Fraunhofer researchers make bioplastic from liquid wood

Bioplastics made from cellulosic biomass, such as forestry or crop waste, offer a smarter way to use biomass than turning it into liquid biofuels. Per hectare of crops grown or per quantity of biomass, cellulosic bioplastics offset more petroleum and GHG emissions than liquid cellulosic biofuels (previous post). Most of these next-generation bioplastics, which no longer rely on easily extractible starch or sugar like that found in corn or sugarcane, are made from a limited range of feedstocks and research is still in an early stage. However, German engineers from the Fraunhofer Institute have already added a new feedstock for bioplastics and show the final product is ready for market. The plastics are made from what's called 'liquid wood', a lignin-rich product.

Most plastics are based on petroleum. A bioplastic that consists of one hundred percent renewable raw materials helps to conserve this resource. Limiting its use also reduces greenhouse gas emissions. The researchers have optimized the new wood-based plastic in such a way that it is even suitable for products such as Nativity figurines.
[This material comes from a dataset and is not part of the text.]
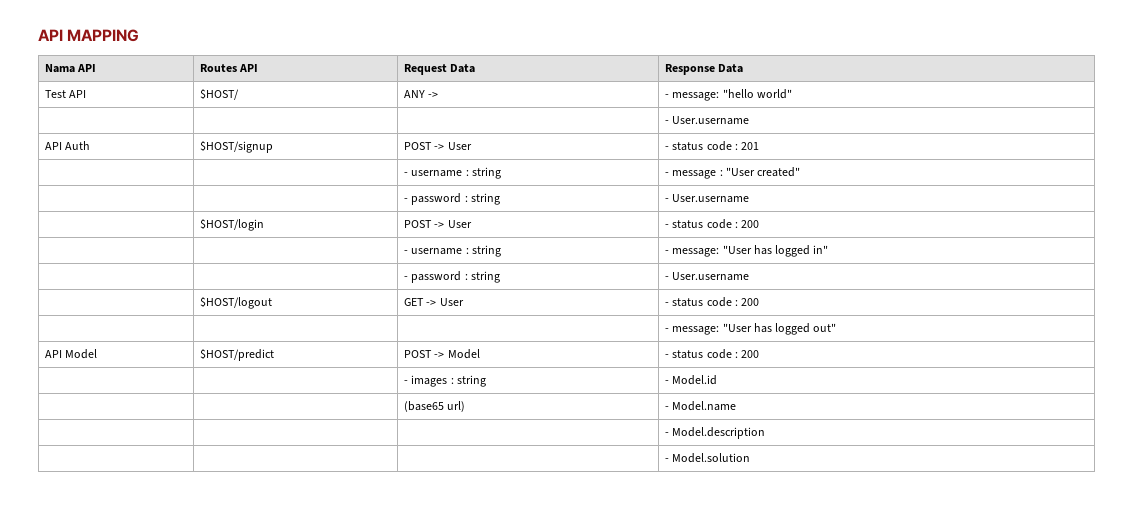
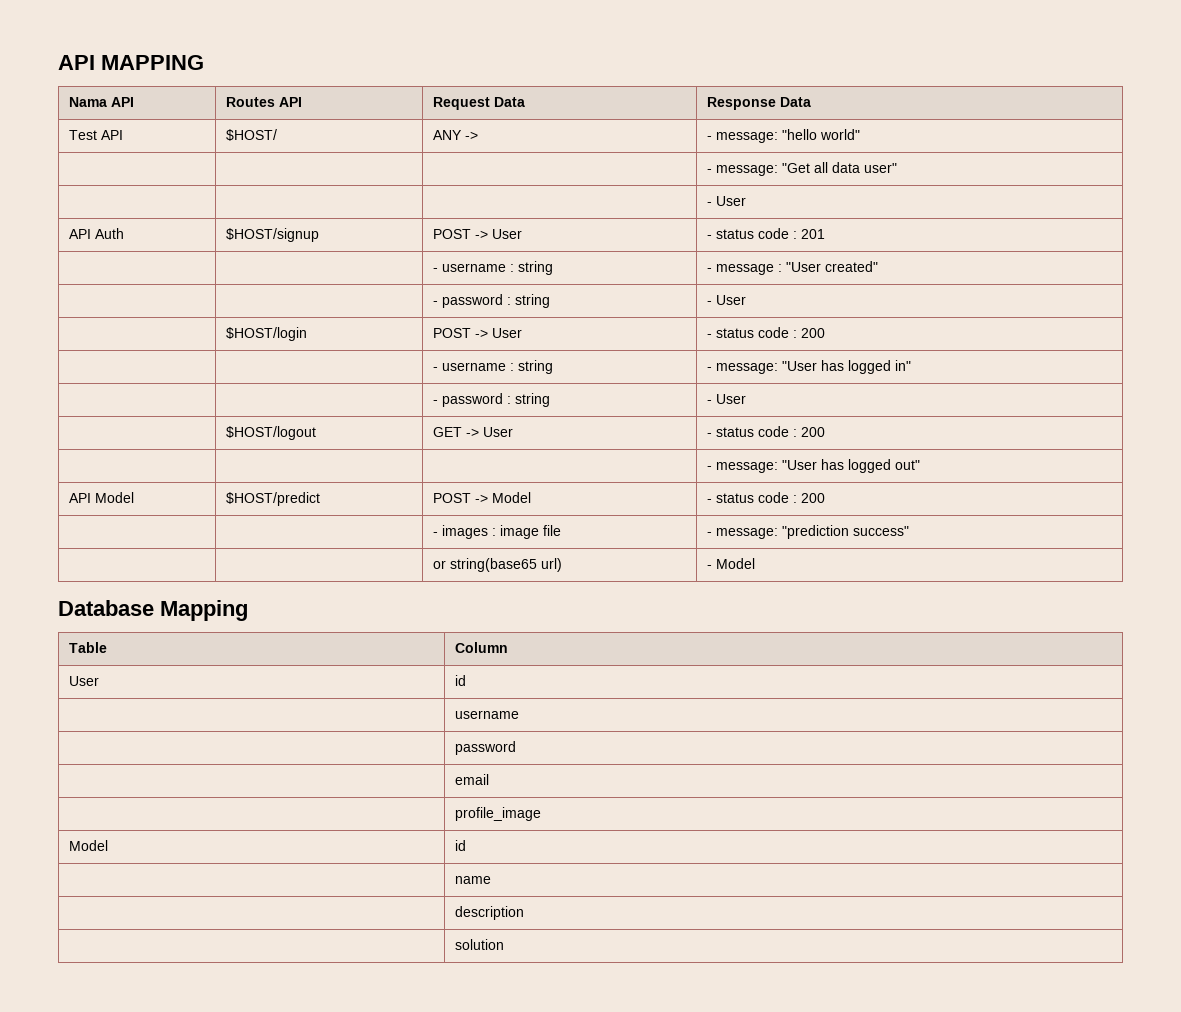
[672,116,750,125] User.username -> [716,162,898,176] [707,196,747,206] message: "Get all data user" // | | | - User
[672,194,750,203] User.username -> [716,295,747,305] User
[672,272,750,281] User.username -> [716,394,747,404] User
[456,375,486,387] [665,375,718,385] [404,401,466,412] [665,401,737,411] [665,427,766,439] [665,453,751,463] string | - Model.id // | | (base65 url) | - Model.name // | | | - Model.description // | | | - Model.solution -> [500,525,562,539] [707,525,910,539] [433,558,563,572] [707,558,756,569] [58,600,248,621] [69,642,108,653] [455,642,509,653] [69,676,100,686] [455,675,467,686] [455,710,520,719] [455,741,517,755] [455,774,490,785] [455,807,542,821] [69,840,109,851] [455,840,467,851] [455,876,492,884] [455,906,525,920] [455,939,505,950] image file | - message: "prediction success" // | | or string(base65 url) | - Model // Database Mapping // Table | Column // User | id // | username // | password // | email // | profile_image // Model | id // | name // | description // | solution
Toys have to put up with a lot of rough treatment: they are sucked by small children, bitten with milk teeth, dragged along behind bobby cars, and every now and then they have to survive a rainy night outdoors. Whatever happens, it is vital that the material does not release any softeners or heavy metals that could endanger children.

Toys can be made of the new feedstock, called 'liquid wood', in the future. The advantage is that this bioplastic, known as 'Arboform', is made of one hundred percent renewable raw materials, more specifically lignin-rich biomass, and is therefore neither depenent on fossil oil or easily extractible starches, vegetable oils or sugar from crops.

Researchers at the Fraunhofer Institute for Chemical Technology ICT in Pfinztal and the Fraunhofer spin-off TECNARO GmbH have developed the material. But what exactly is liquid wood?

The cellulose industry separates wood into its three main components – lignin, cellulose and hemicellulose, explains ICT team leader Emilia Regina Inone-Kauffmann. The lignin is not used in papermaking, however. Researchers at TECNARO mix lignin with fine natural fibers made of wood, hemp or flax and natural additives such as wax. From this, they produce plastic granulate that can be melted and injection-molded.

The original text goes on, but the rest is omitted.